Information Governance Catalog Glossary APIs accept the input and send the response in XML format. As the server sends the response in application/xml format for the request search API, the content type application/xml is selected in the Response tab of the GetTerms step. Completing the configuration of the GetTerms step generates the output schema. The response sent by the Information Governance Catalog Glossary server is captured in the body element in the output schema that is considered as input to the XML parser step GetPageNos.

The Search API fetches the terms that display 15 entries per page. To query all the terms, the search API needs to be accessed using the pageNumber query parameter. The terms in the repository would not be the same in different time intervals because they keep increasing in the organization. You must know the number of pages the terms span and send the Search API request using the pageNumber as a query parameter in the URI to get the URI for all the terms. The XML Parser named GetPageNos is used to parse the response body of the REST call by choosing SearchResource.xsd as document root to get the value of the element NumberOfPages, which is used as input to the next stage in the canvas.
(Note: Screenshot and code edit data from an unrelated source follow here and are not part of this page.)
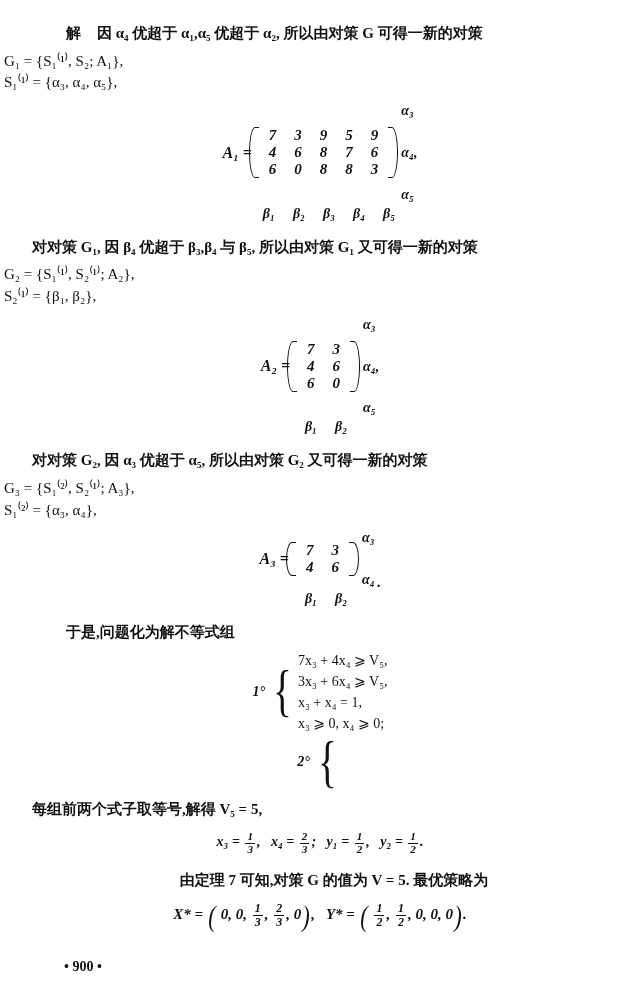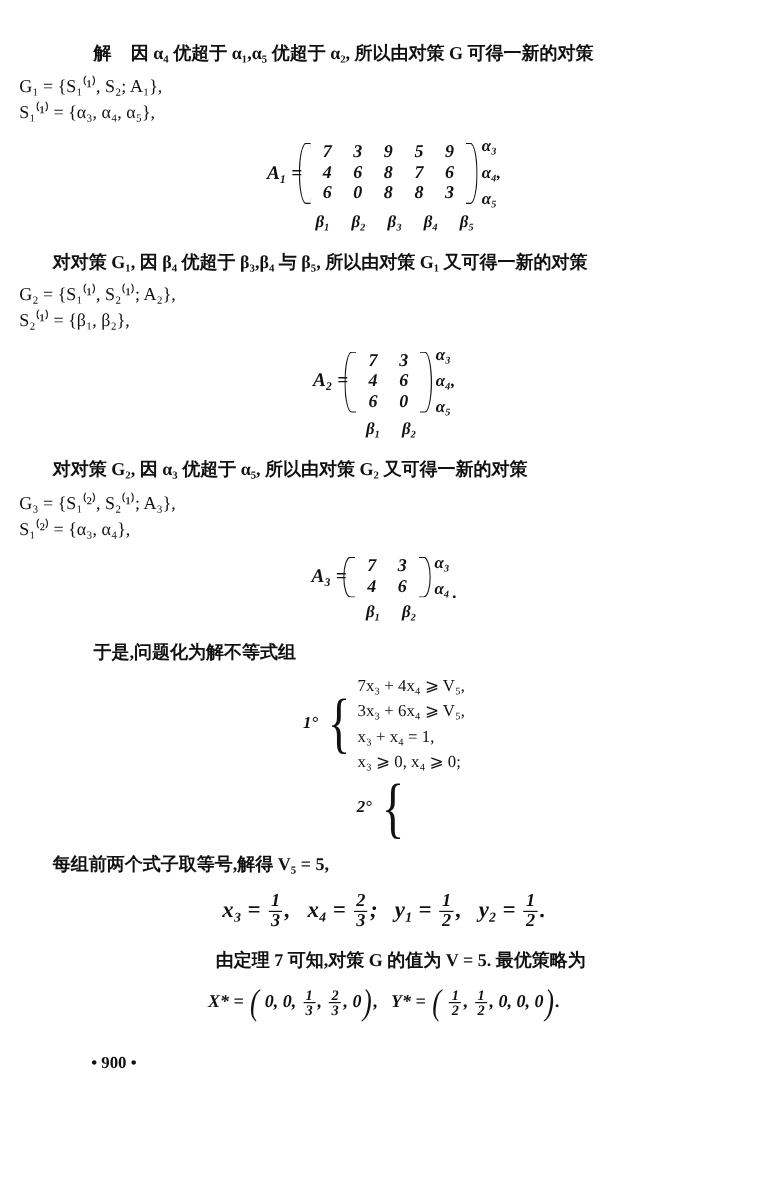"解 因 α₄ 优超于 α₁,α₅" .page { padding: 16px -> 4px }
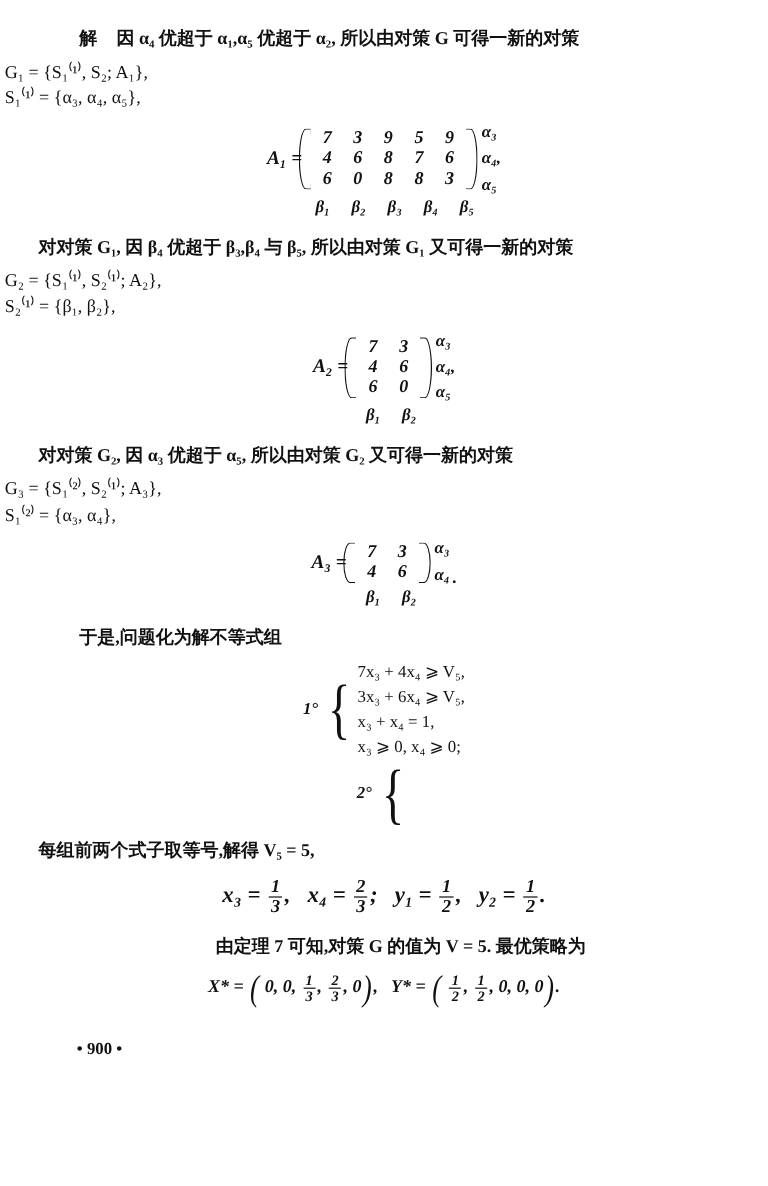"α₃" .rowlabels { gap: none -> 20px }
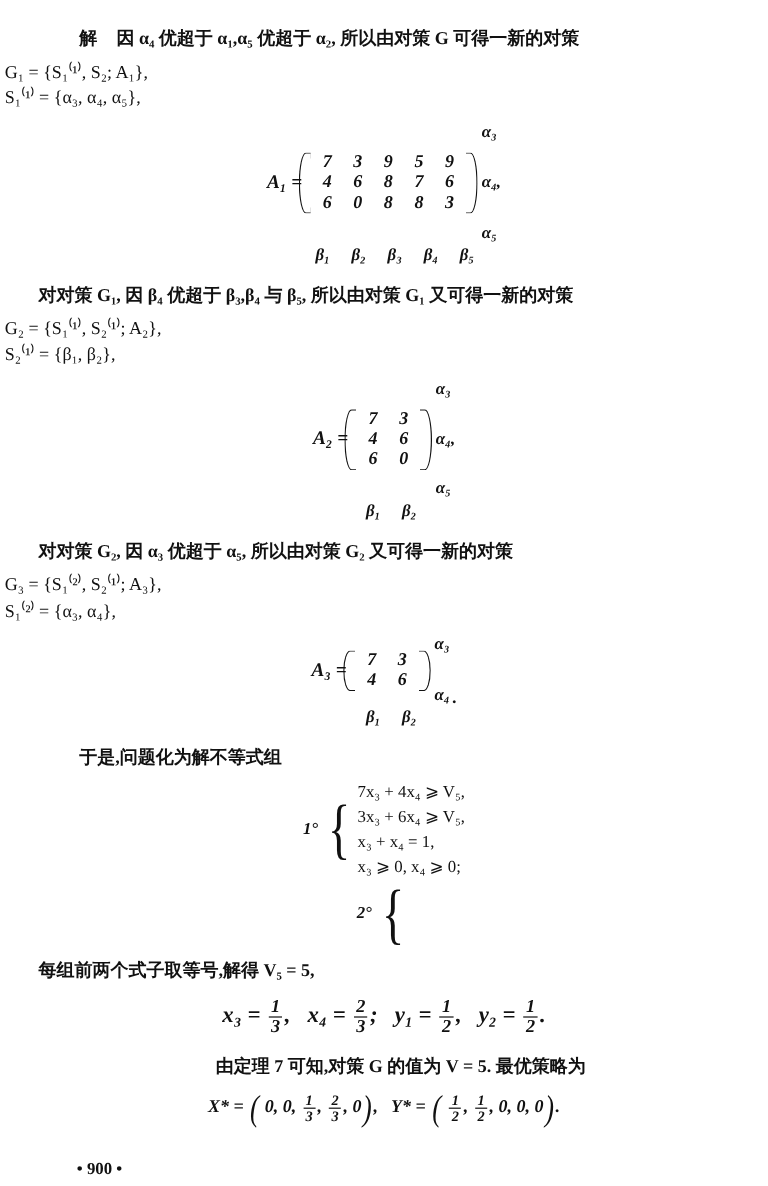"x₃ =" div.blk-center { font-size: 19px -> 14px }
To invoke the GET request with pageNumber as a query parameter for the Search API, you must pass the page number value in the URI. A Transformer stage GeneratePageNos is used to create a column that gives the page number values. The PageNo output column is mapped to the Derivation called @ITERATION, as in Figure 6. It requires the sequence of numbers, so a loop condition @ITERATION<=AllTermsInfo.numberOfPages is added in the Transformer stage, which creates the numbers until the condition is satisfied. Supposing the value of NumberOfPages is 5, the GeneratePageNos stage creates a sequence of numbers for the column such as 1,2,3,4,5. This column data is passed as input to the next stage: Identify_Terms_Having_CustomAttribute.

Figure 6. Properties dialog of GeneratePageNos stage
Properties dialog of the stage GeneratePageNos

The Identify_Terms_Having_CustomAttribute stage is designed with a REST step, XML Parser step, REST step, XML Parser step, and Switch step in a sequence, as in Figure 7. This design fetches the terms that have the custom attribute defined.
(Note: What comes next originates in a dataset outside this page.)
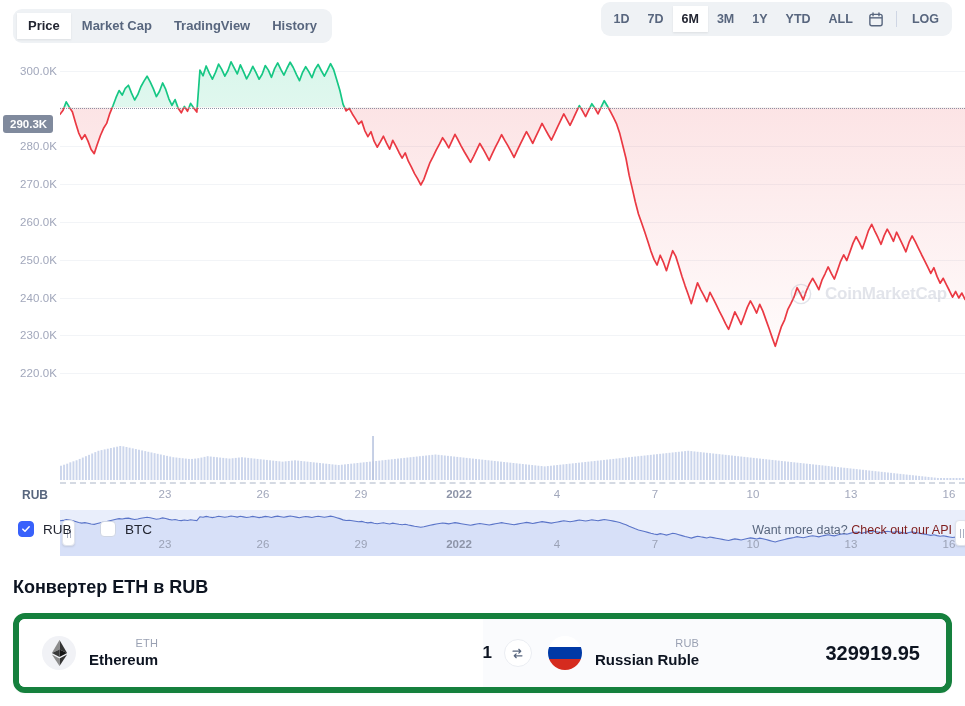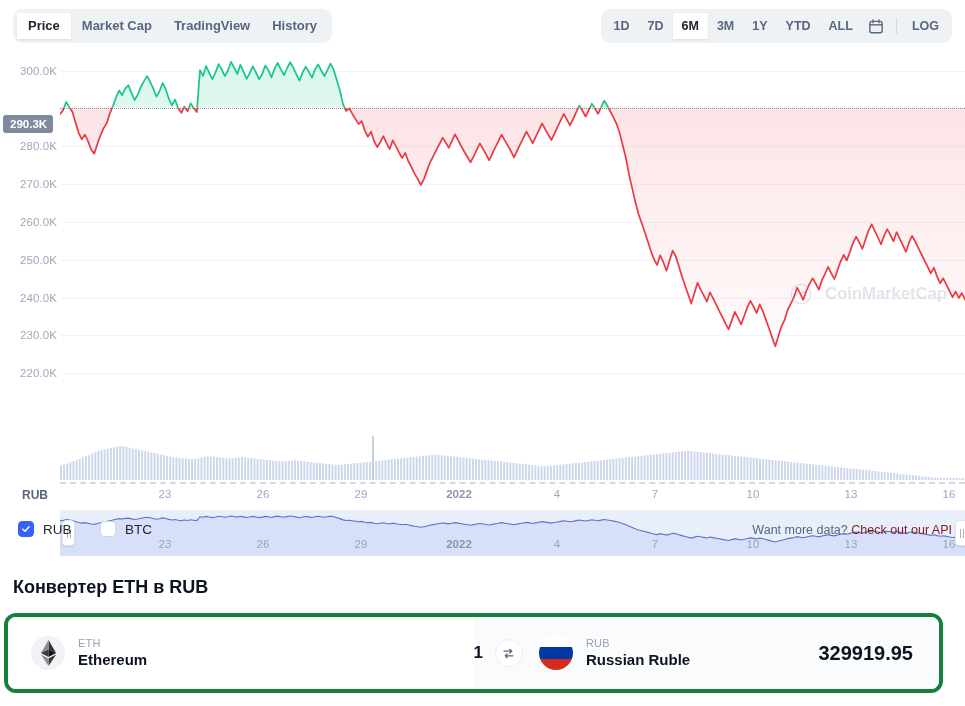"1D" .seg-right { top: 9px -> 2px }
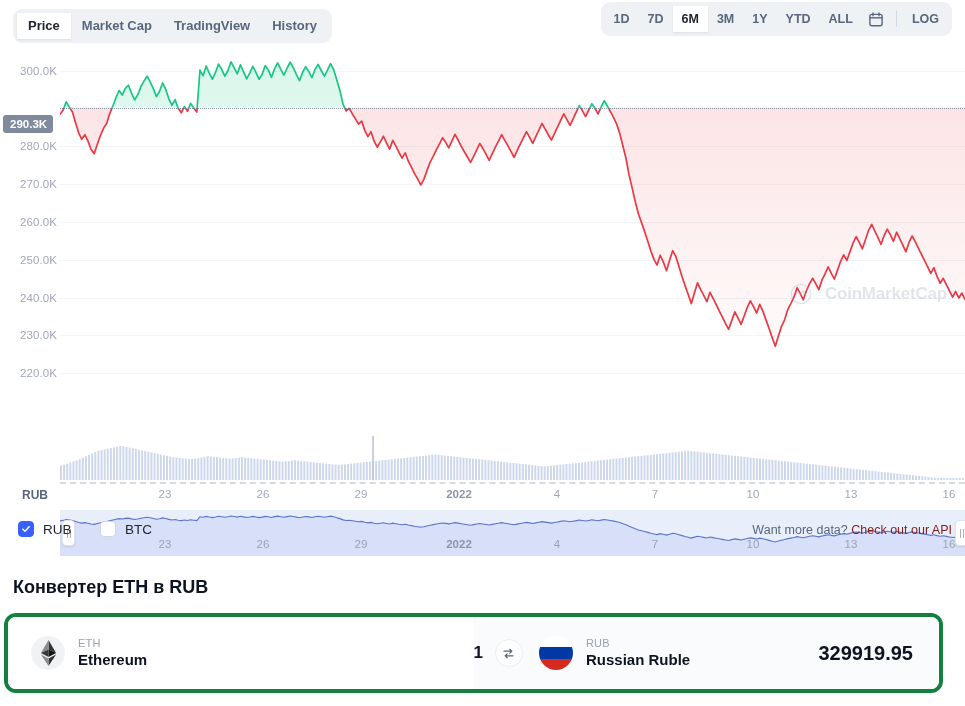"ETH" .conv-card { border: 4px solid #15803d -> 6px solid #15803d; left: 4px -> 13px; text-align: none -> right }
Figure 7. Assembly design of the Identify_Terms_Having_CustomAttribute stage
Assembly design of the Identify_Terms_Having_CustomAttribute stage

The REST step named GetAllTerms in the assembly design fetches all the terms that are available in the repository. The URL https://#BGServer#:#BGPort#/ibm/iis/bgrestapi/v4/search?pattern=*&queriedClasses=term&pageNumber=<pageNo> takes one more query parameter called PageNumber. Based on the PageNumber value, it fetches the Glossary terms in that page. The REST step has the option to create a local parameter that can be mapped to the column which is coming from the previous step. The value for the URI query parameter named PageNumber takes its value from a local parameter called PageNo, which is mapped to the column of the GeneratePageNos stage in the Mappings tab, as in Figure 8. The request is sent to the server with different values of pageNumber and the output is captured in XML format as a response body. In the Response tab, the content type application/xml is selected.

Figure 8. Mappings details of GetAllTerms step
Mappings page details of GetAllTerms step

The response body, which is in XML format, contains the URI details for all the terms available in the repository. To fetch the URI details, the XML data needs to be parsed. The response body is passed to the XML parser step named GetTermURI. The response body is parsed using the schema searchResource.xsd provided by Information Governance Catalog Glossary to extract the term URI, which is required to fetch the term details.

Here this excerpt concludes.